PATTERN Cited by 1 source
Async-refresh cache loader¶
Problem¶
A plain TTL cache has exactly two states per key: fresh or expired. At the TTL boundary, the next request synchronously pays the origin round-trip latency — a guaranteed tail-latency spike. Under concurrent load, multiple readers all miss and all invoke the origin (cache stampede).
For a single-digit-millisecond latency budget on a high-QPS read API, both the expiry-spike and the stampede matter.
Pattern¶
Use a cache primitive that separates read TTL from refresh trigger:
- The cache is authoritative (served synchronously) for the full TTL.
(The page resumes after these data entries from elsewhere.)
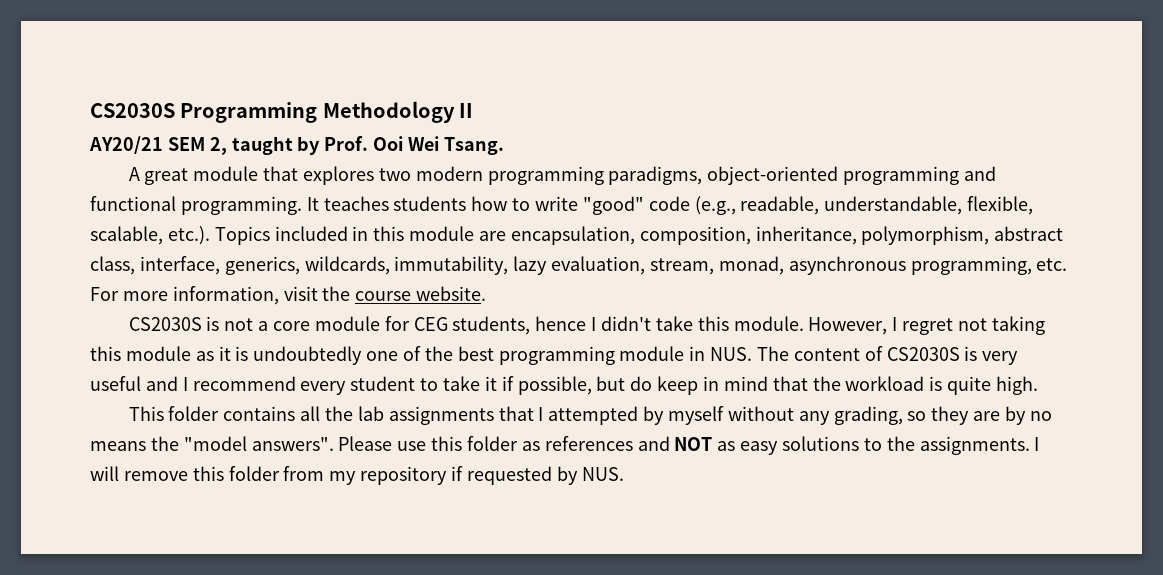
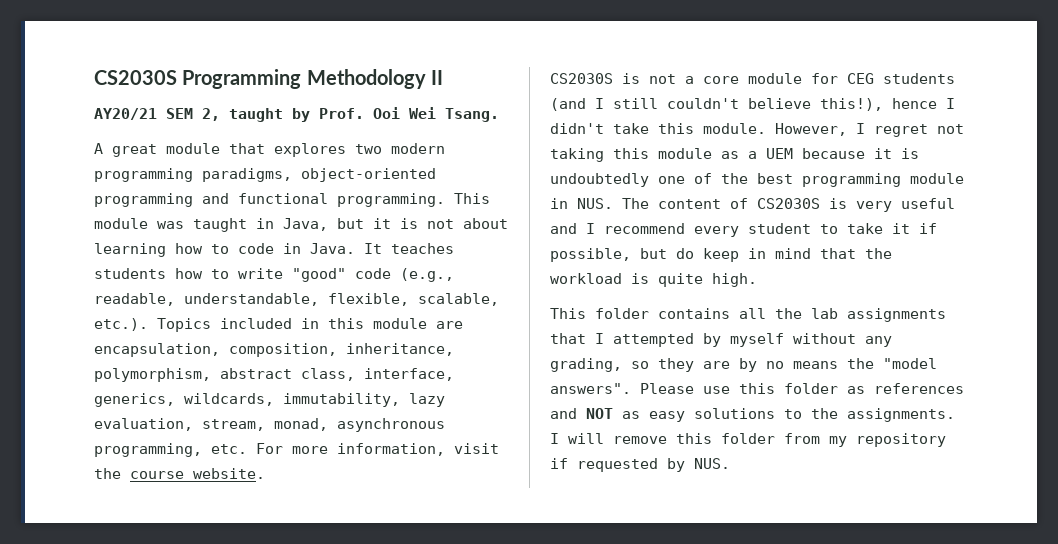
+ This module was taught in Java, but it is not about learning how to code in Java.
- CS2030S is not a core module for CEG students, hence I didn't take this module.
+ CS2030S is not a core module for CEG students (and I still couldn't believe this!), hence I didn't take this module.
- However, I regret not taking this module as it is undoubtedly one of the best programming module in NUS. The content of CS2030S is very useful and I recommend every student to take it if possible, but do keep in mind that the workload is quite high.
+ However, I regret not taking this module as a UEM because it is undoubtedly one of the best programming module in NUS. The content of CS2030S is very useful and I recommend every student to take it if possible, but do keep in mind that the workload is quite high.

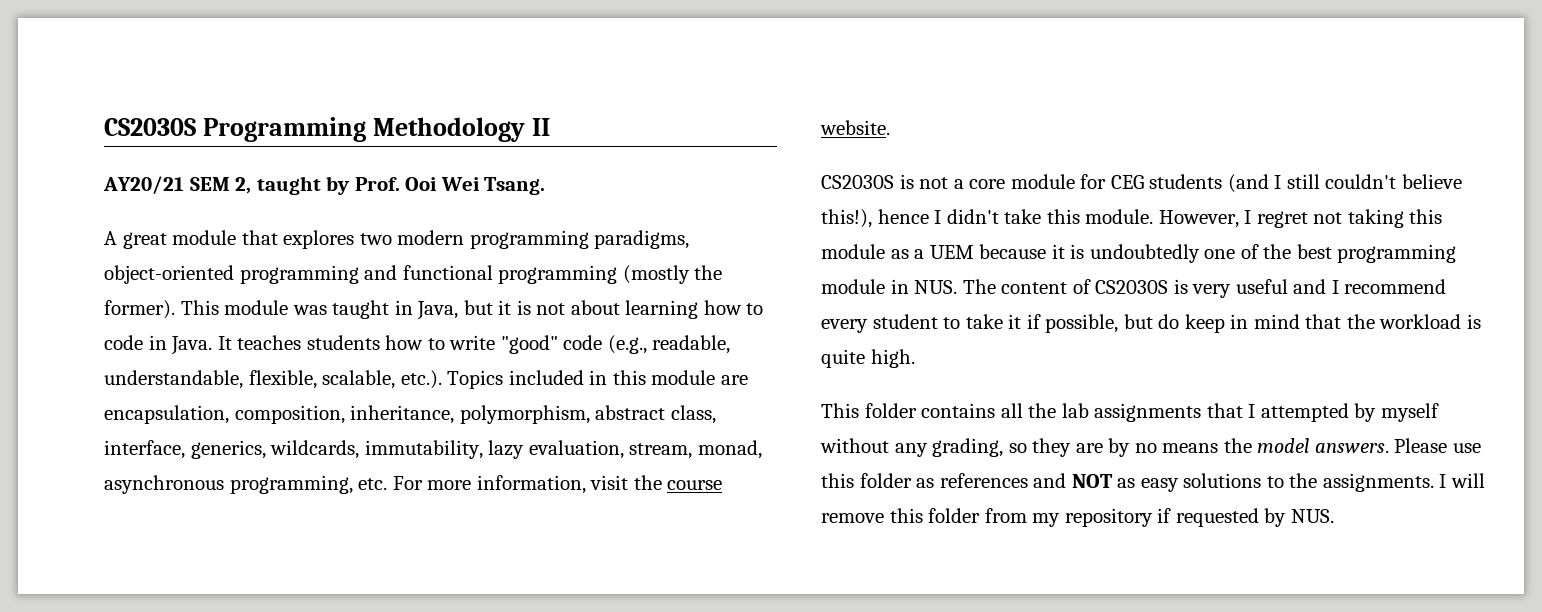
- A great module that explores two modern programming paradigms, object-oriented programming and functional programming.
+ A great module that explores two modern programming paradigms, object-oriented programming and functional programming (mostly the former).
- This folder contains all the lab assignments that I attempted by myself without any grading, so they are by no means the "model answers".
+ This folder contains all the lab assignments that I attempted by myself without any grading, so they are by no means the model answers.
- Reads that arrive within a trailing stale window (e.g. last 15 s of a 60 s TTL) serve the cached value immediately and enqueue a background refresh against the origin.
- Refreshes are deduplicated — at most one in-flight background refresh per key.
- When the refresh completes, the cache entry is replaced with a fresh TTL.
The canonical Java implementation is Caffeine's
AsyncLoadingCache.refreshAfterWrite:
Caffeine.newBuilder()
.expireAfterWrite(60, SECONDS)
.refreshAfterWrite(45, SECONDS) // refresh in last 15s
.buildAsync(loader);
Zalando's PRAPI runs exactly this on top of DynamoDB. (Source: sources/2025-03-06-zalando-from-event-driven-chaos-to-a-blazingly-fast-serving-api.)
See concepts/async-loading-cache-stale-window for the fuller concept treatment and concepts/stale-while-revalidate-cache for the broader SWR semantic.
When it's the right choice¶
- Latency budget is tighter than origin round-trip. You can't afford to pay the origin on a TTL boundary.
- Data is bounded-stale tolerant. Serving a 30-second-old value is acceptable.
- High-traffic keys keep the refresh fed. Background refresh depends on reads in the stale window triggering it; cold keys won't refresh automatically.
When it's wrong¶
- Strict freshness required. If the consumer must see the latest write within milliseconds, SWR-style caching is incompatible; use write- through or invalidation instead.
- Low-traffic keys. A rarely-read key never gets a stale-window hit — every access after TTL elapses is a hard miss and still pays origin latency. For sparse keys, add a scheduled refresh-ahead job or accept the miss.
- Origin can't absorb unsolicited refresh traffic. If the origin is fragile, unsolicited background reads for idle keys may hurt it.
Failure modes to monitor¶
- Refresh failure silently stale. If the background refresh throws, the cache entry can hit full TTL and then take the synchronous miss anyway. Emit a refresh-failure counter.
- Loader latency exceeding stale window. If the origin is slower than your stale-window budget, entries regularly expire before refresh completes. Alarm on refresh- completion-time relative to stale window.
- Stale window too tight. The stale window must cover at least one expected hit-period per key; too tight and most keys still expire synchronously.
Seen in¶
- sources/2025-03-06-zalando-from-event-driven-chaos-to-a-blazingly-fast-serving-api — Zalando PRAPI's 60s / 15s configuration on DynamoDB-backed product data. Load-bearing for their sub-10ms P99 on single GETs.